Stored items:
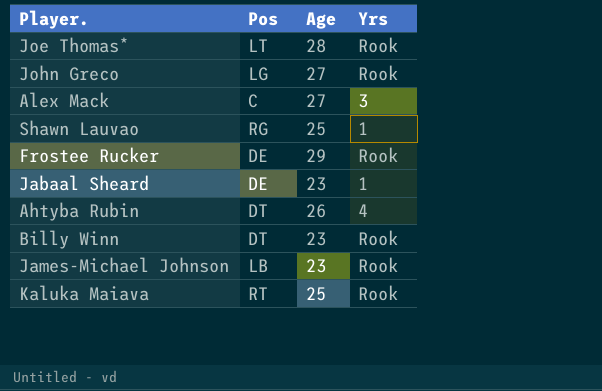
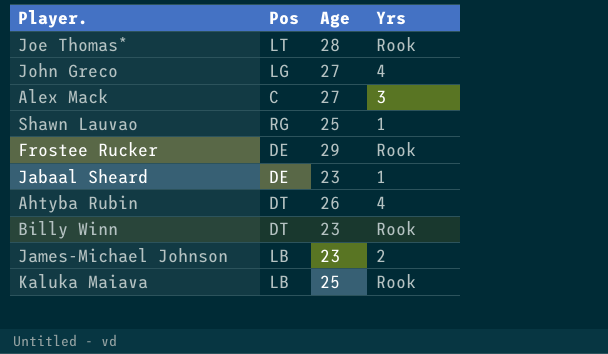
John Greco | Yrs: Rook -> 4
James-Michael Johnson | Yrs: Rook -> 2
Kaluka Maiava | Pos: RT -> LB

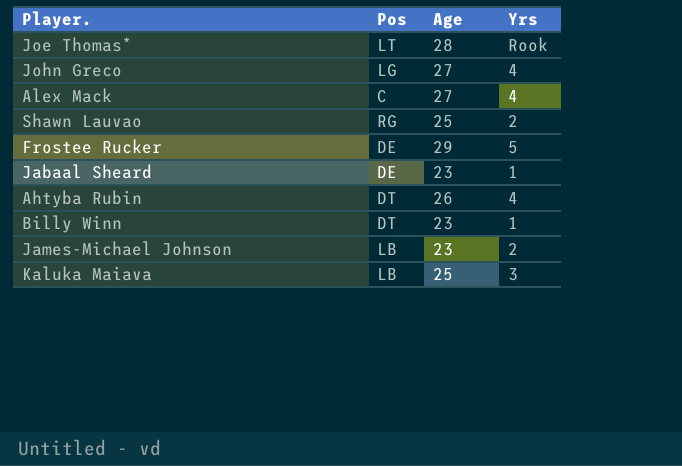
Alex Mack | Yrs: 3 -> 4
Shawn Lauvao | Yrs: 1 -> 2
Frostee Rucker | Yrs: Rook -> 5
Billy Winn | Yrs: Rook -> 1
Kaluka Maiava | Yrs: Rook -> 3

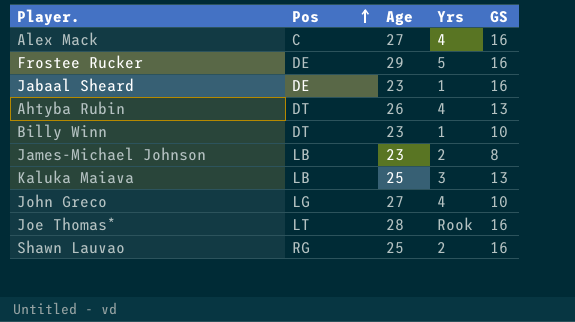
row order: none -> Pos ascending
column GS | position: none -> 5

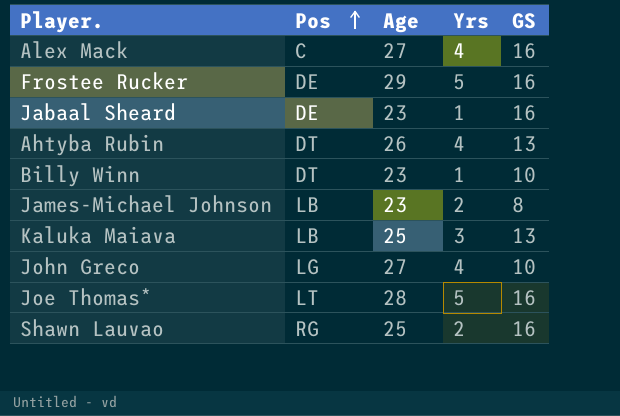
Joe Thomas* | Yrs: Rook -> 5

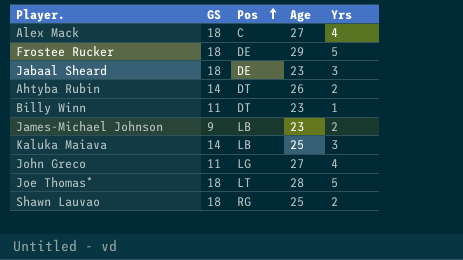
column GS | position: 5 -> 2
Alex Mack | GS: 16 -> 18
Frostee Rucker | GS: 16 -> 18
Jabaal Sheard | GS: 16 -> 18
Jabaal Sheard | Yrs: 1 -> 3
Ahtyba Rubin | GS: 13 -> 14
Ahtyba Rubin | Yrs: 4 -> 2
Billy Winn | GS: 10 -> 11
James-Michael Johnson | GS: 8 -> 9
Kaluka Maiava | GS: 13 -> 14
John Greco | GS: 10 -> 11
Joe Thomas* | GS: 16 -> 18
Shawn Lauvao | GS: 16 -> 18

**What you need to do:**
Reproduce every entry word for word, but skip any pictures.

**Solution for this task:**
John Greco | Yrs: Rook -> 4
James-Michael Johnson | Yrs: Rook -> 2
Kaluka Maiava | Pos: RT -> LB

Alex Mack | Yrs: 3 -> 4
Shawn Lauvao | Yrs: 1 -> 2
Frostee Rucker | Yrs: Rook -> 5
Billy Winn | Yrs: Rook -> 1
Kaluka Maiava | Yrs: Rook -> 3

row order: none -> Pos ascending
column GS | position: none -> 5

Joe Thomas* | Yrs: Rook -> 5

column GS | position: 5 -> 2
Alex Mack | GS: 16 -> 18
Frostee Rucker | GS: 16 -> 18
Jabaal Sheard | GS: 16 -> 18
Jabaal Sheard | Yrs: 1 -> 3
Ahtyba Rubin | GS: 13 -> 14
Ahtyba Rubin | Yrs: 4 -> 2
Billy Winn | GS: 10 -> 11
James-Michael Johnson | GS: 8 -> 9
Kaluka Maiava | GS: 13 -> 14
John Greco | GS: 10 -> 11
Joe Thomas* | GS: 16 -> 18
Shawn Lauvao | GS: 16 -> 18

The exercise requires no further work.